Atractiva, con temperamento… Su nombre de batalla era Aranzazu y su mérito fue formar parte del comando Donosti. Fue la única mujer policía infiltrada en las filas de ETA. Esta es su historia.
Contaba apenas veinte años cuando los ojeadores policiales se fijaron en ella; era guapa, con desparpajo, con temperamento. Nadie tuvo que convencerla. Era una convencida. La captaron, la adoctrinaron, le enseñaron a chapurrear el euskera. Se movió en los entornos de movimientos antisistema y paso a paso se fue convirtiendo en una habitual del mundo abertzale de San Sebastián. Hasta que le llegó el toque. Quien contactó con ella fue Kepa Etxebarria, un liberado de ETA. Necesitaba piso para esconderse y coche y chófer para moverse con seguridad. Aranzazu dijo sí a todo. Abrió la puerta de su casa y la convirtió en el piso franco del comando etarra. Una casa sembrada de micros y controlada en tiempo real por los servicios antiterroristas se mostraron eufóricos. El comisario que la captó montó un despliegue de seguridad en el que participaron una decena de agentes con un único objetivo: blindar a la infiltrada.

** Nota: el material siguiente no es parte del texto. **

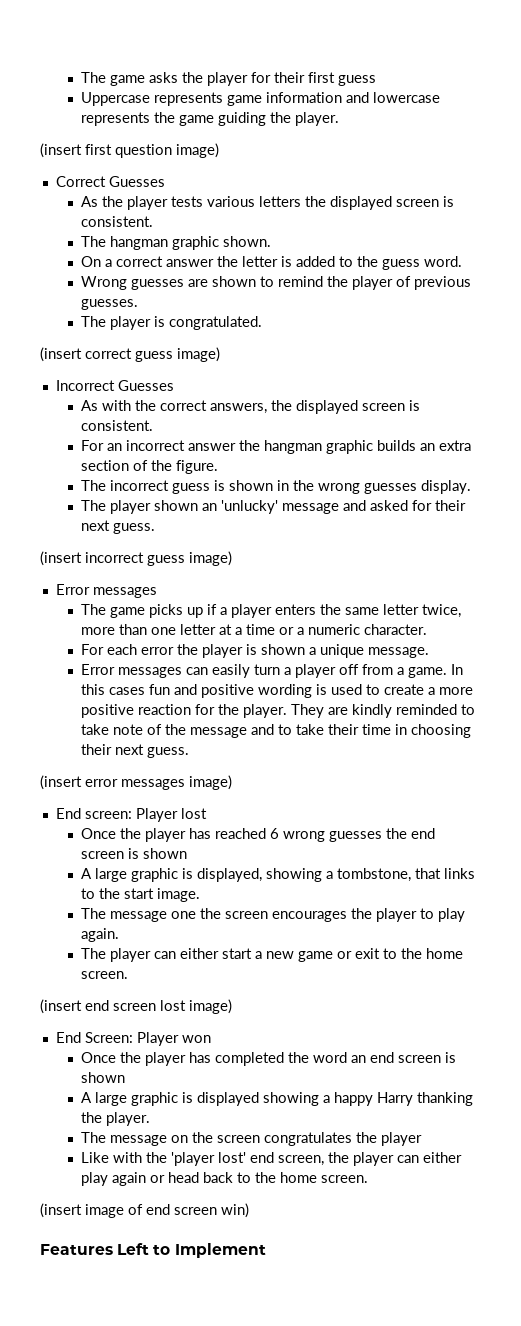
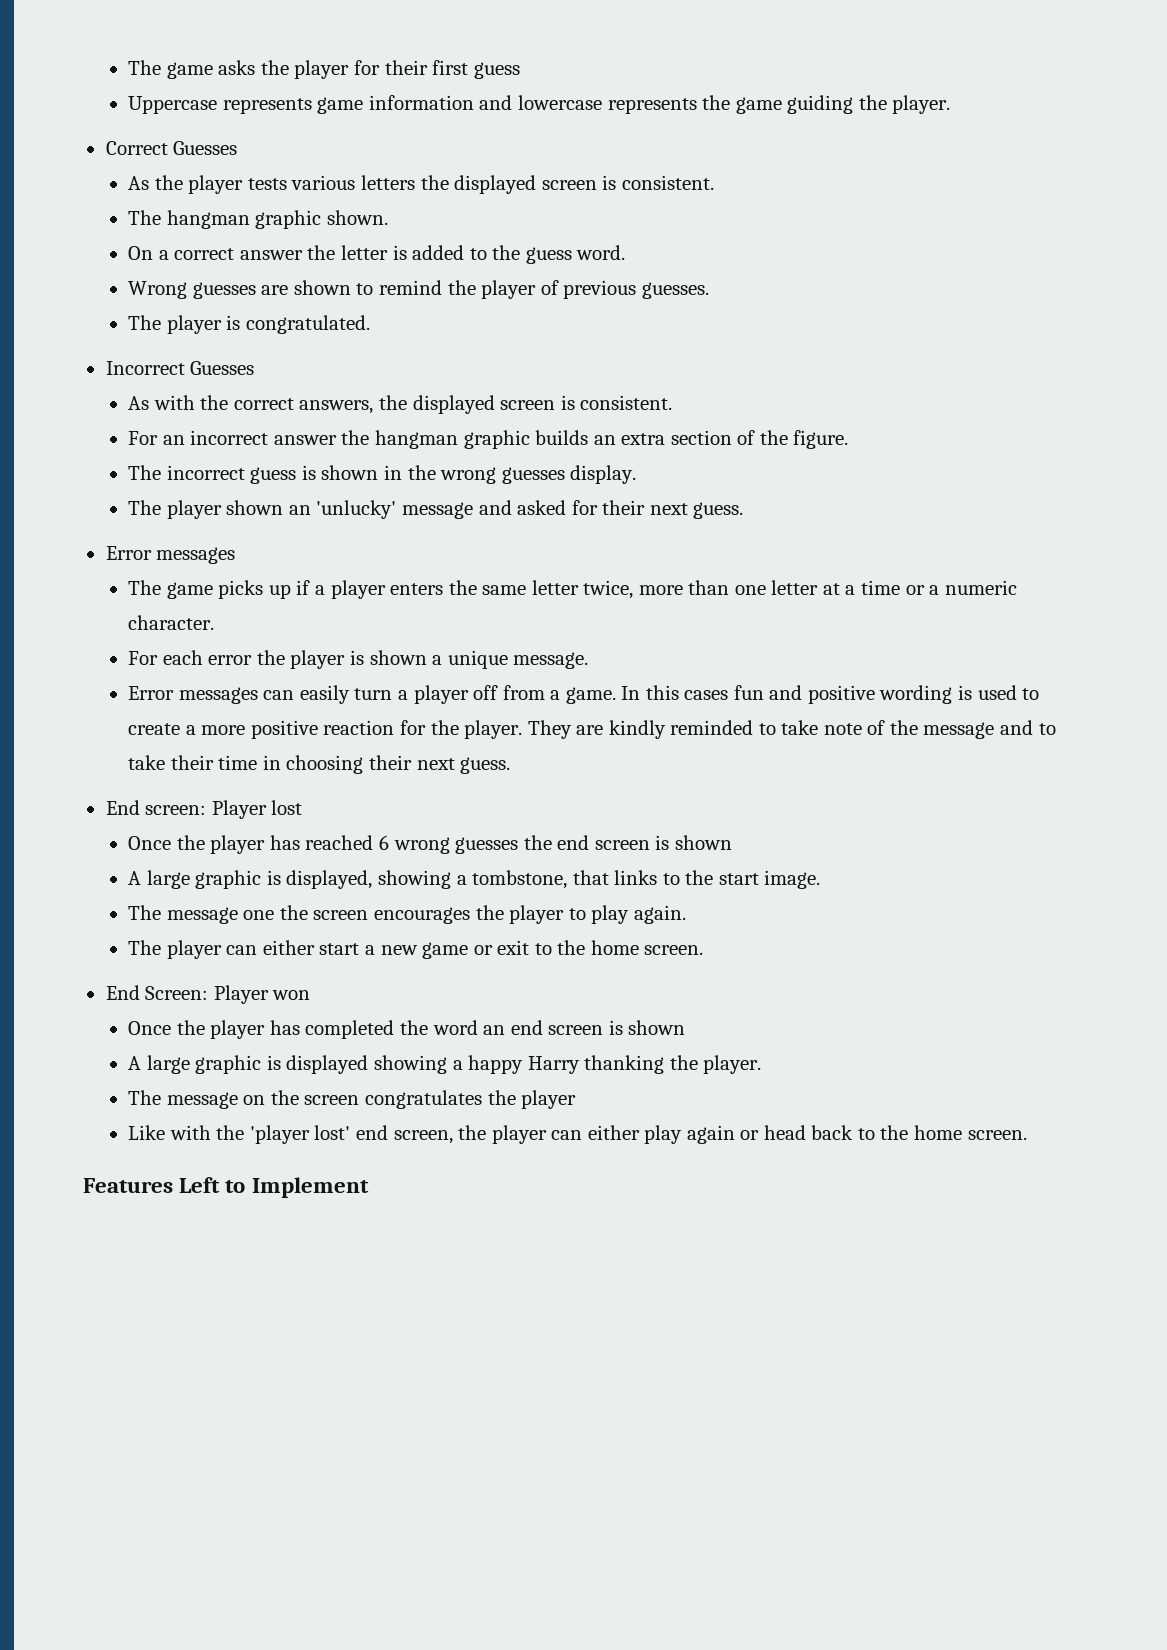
[40,143,219,158] // (insert first question image) -> (951, 104) none
[40,347,220,362] // (insert correct guess image) -> (370, 324) none
[40,551,232,566] // (insert incorrect guess image) -> (744, 510) none
[40,775,232,790] // (insert error messages image) -> (511, 765) none
[40,999,232,1014] // (insert end screen lost image) -> (704, 950) none
[40,1203,249,1218] // (insert image of end screen win) -> (1027, 1135) none

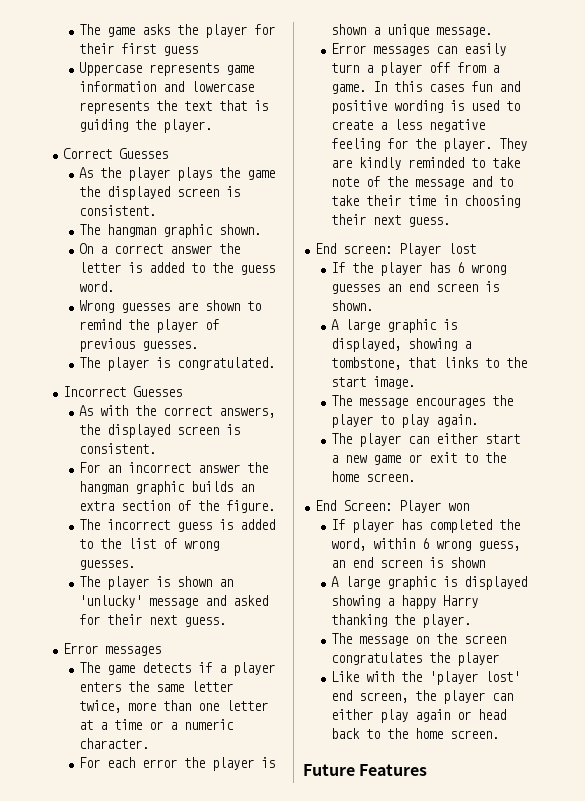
[735,97,782,114] game -> [184,100,269,111] text that is
[247,175,416,190] tests various letters -> [177,167,276,181] plays the game
[321,465,637,484] [128,500,222,519] shown in the wrong guesses display. // The player -> [240,519,276,530] [79,538,220,551] [79,560,136,570] [79,576,171,590] added to the list of wrong guesses. // The player is
[218,580,291,599] picks up -> [142,662,192,673] detects
[201,720,395,739] more positive reaction -> [394,119,486,132] [331,138,381,151] less negative feeling
[128,835,374,854] Once the player has reached -> [331,262,451,276] If the player has
[523,835,732,850] the end screen is shown -> [387,281,500,292] [331,300,374,311] an end screen is shown.
[243,905,369,920] one the screen -> (409, 403) none
[128,1020,205,1035] Once the -> [331,519,346,530] If
[432,1020,478,1035] word -> [331,538,521,551] word, within 6 wrong guess,
[83,1177,369,1198] Features Left to Implement -> [303,764,428,776] Future Features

En medio una historia de celos entre los miembros del comando que se enamoraron de ella, una lista interminable de nombres de integrantes de ETA que pudo dar y un gran golpe final; logró hacerse con los planes y objetivos que este comando tenía previsto llevar a cabo en el momento en que ETA diera el pistoletazo de salida y rompiera la tregua. Fue la caída de Kantauri, detenido en Francia, lo que volteó el tablero. Todos los que estaban bajo su control trataron de huir. Y entre ellos, el comando Donosti. En su intento fueron detenidos los dos etarras, Polo y Etxebarria.
Aranzazu fue puesta bajo protección inmediatamente. Una medalla de plata de la Policía fue el gran reconocimiento que le hizo el Estado. Durante años, su fotografía, como en los carteles del lejano oeste, estuvo en todas las herriko tabernas… «Se busca».